Un tribunal de segunda instancia dejó sin efecto la medida cautelar que había suspendido más de 80 artículos de la reforma laboral sancionada en febrero por el Congreso, con lo cual entra en vigencia la totalidad de esa norma. El gobierno celebró el fallo, que no define la cuestión de fondo sobre la presentación que en contra de la ley hizo la CGT: si la misma es o no constitucional. Esa cuestión la terminará de definir la Corte Suprema, debido a que la administración Milei pidió un “per saltum”.
“La Cámara Laboral [Sala VIII de la Cámara Nacional de Apelaciones del Trabajo] revocó la decisión del juez [Raúl Horacio] Ojeda y declaró la vigencia de la reforma laboral impulsada por el Gobierno nacional”, comunicó el Ministerio de Capital Humano.
El pasado 30 de marzo, el juez Ojeda, del Juzgado Nacional del Trabajo, ordenó frenar parcialmente la entrada en vigor de la norma tras acoger los planteamientos de la Confederación General del Trabajo (CGT).
Así, la Procuración del Tesoro apeló mediante un escrito de más de 40 páginas que el tribunal actuó sin ser competente para ello, que no existía “caso” ni legitimación activa de la CGT y que la medida cautelar adoptada rompía con la separación de poderes al interferir con una ley del Congreso.
La resolución de Ojeda respondía al recurso de amparo presentado por la central obrera poco después de que el Senado argentino aprobara la reforma, que salió adelante tras la caída del polémico artículo 44, que preveía la reducción de salarios durante las bajas médicas.
El texto definitivo incluye una rebaja en el cálculo de las indemnizaciones por despido, la posibilidad de fraccionar las vacaciones y la creación de un banco de horas como sustituto del pago de las horas extra. Además, habilita la ampliación de la jornada laboral de 8 a 12 horas siempre que se mantenga un descanso mínimo de 12 horas entre turnos.
Igualmente, retira competencias al fuero de la Justicia Nacional del Trabajo cuando el Estado figure como parte en un conflicto laboral, limita el derecho a la huelga y fija un nuevo esquema de negociación colectiva que otorga prioridad a los acuerdos de empresa o de ámbito regional frente a los convenios sectoriales.
Sin embargo, Ojeda ordenó la suspensión provisional de 82 artículos de los más de 200 que integraban la norma estrella del Ejecutivo de Milei hasta que se resolviera el fondo del asunto.
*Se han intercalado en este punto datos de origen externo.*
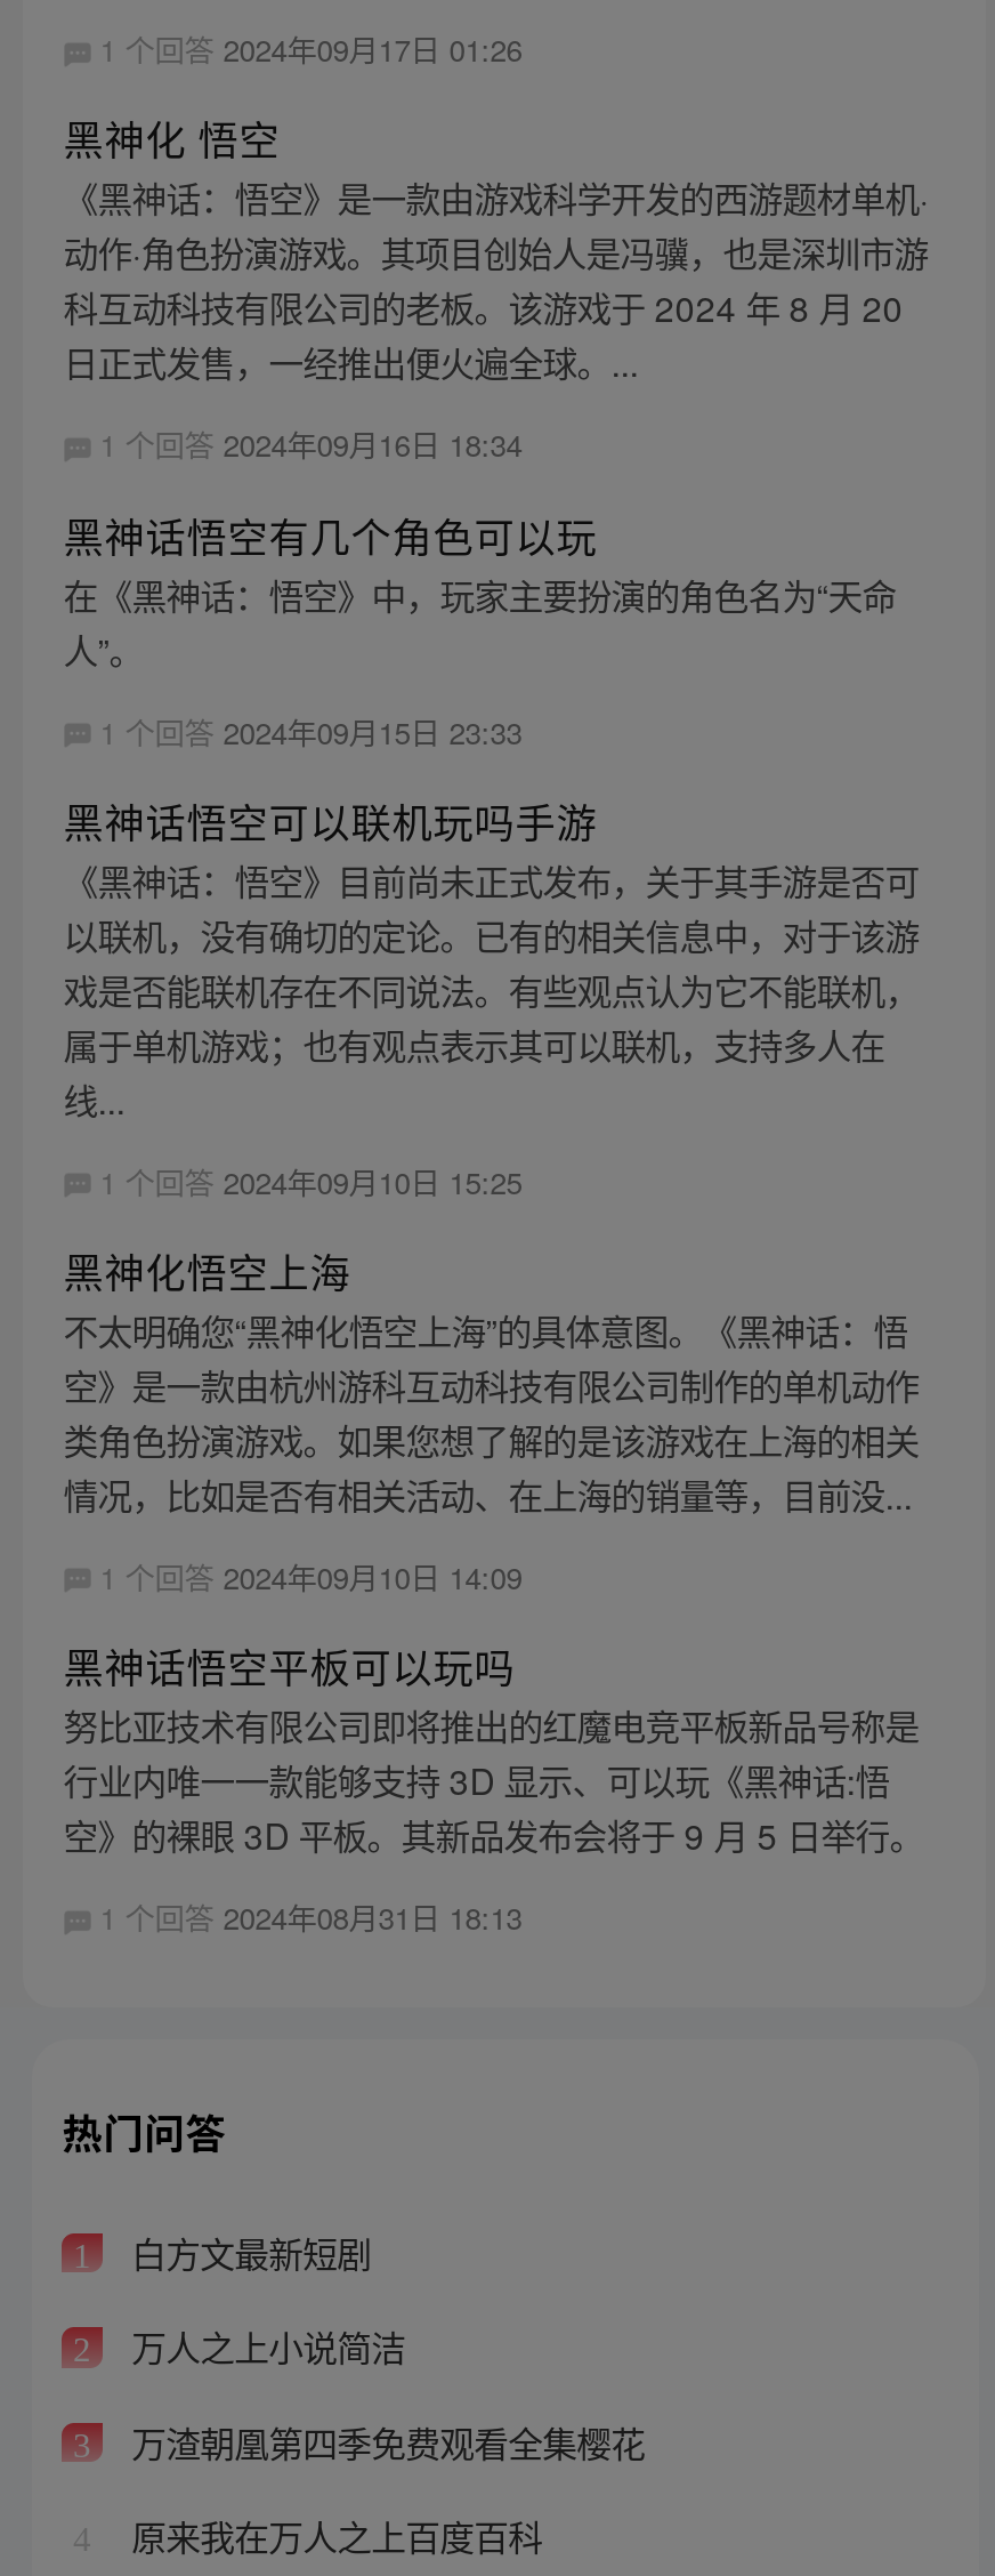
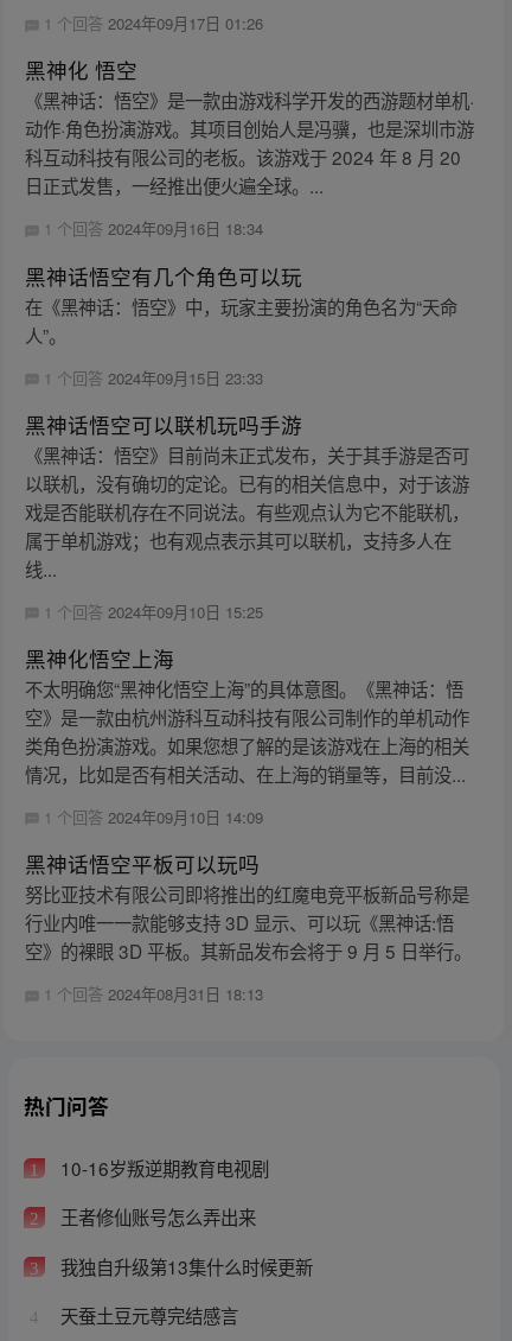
[122,2226,371,2276] 白方文最新短剧 -> [55,1154,269,1180] 10-16岁叛逆期教育电视剧
[122,2321,405,2371] 万人之上小说简洁 -> [55,1204,256,1230] 王者修仙账号怎么弄出来
[122,2416,645,2466] 万渣朝凰第四季免费观看全集樱花 -> [55,1253,312,1279] 我独自升级第13集什么时候更新
[122,2511,542,2561] 原来我在万人之上百度百科 -> [55,1302,238,1329] 天蚕土豆元尊完结感言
Entre las disposiciones afectadas se encontraba la supresión del principio “in dubio pro operario” que, en caso de duda, lleva a que la Justicia falle a favor del trabajador, así como la consideración de los empleados de plataformas digitales como “independientes”, los cambios en materia de huelga o la derogación de la ley del teletrabajo.
Ojeda también dejó en suspenso de forma temporal la aplicación de las modificaciones en el régimen de indemnizaciones, la duración de las jornadas, el disfrute de las vacaciones, la constitución de fondos de cese laboral y dejó sin efecto el fin de la obligación del preaviso de 15 días por parte del empleador para extinguir el periodo de prueba.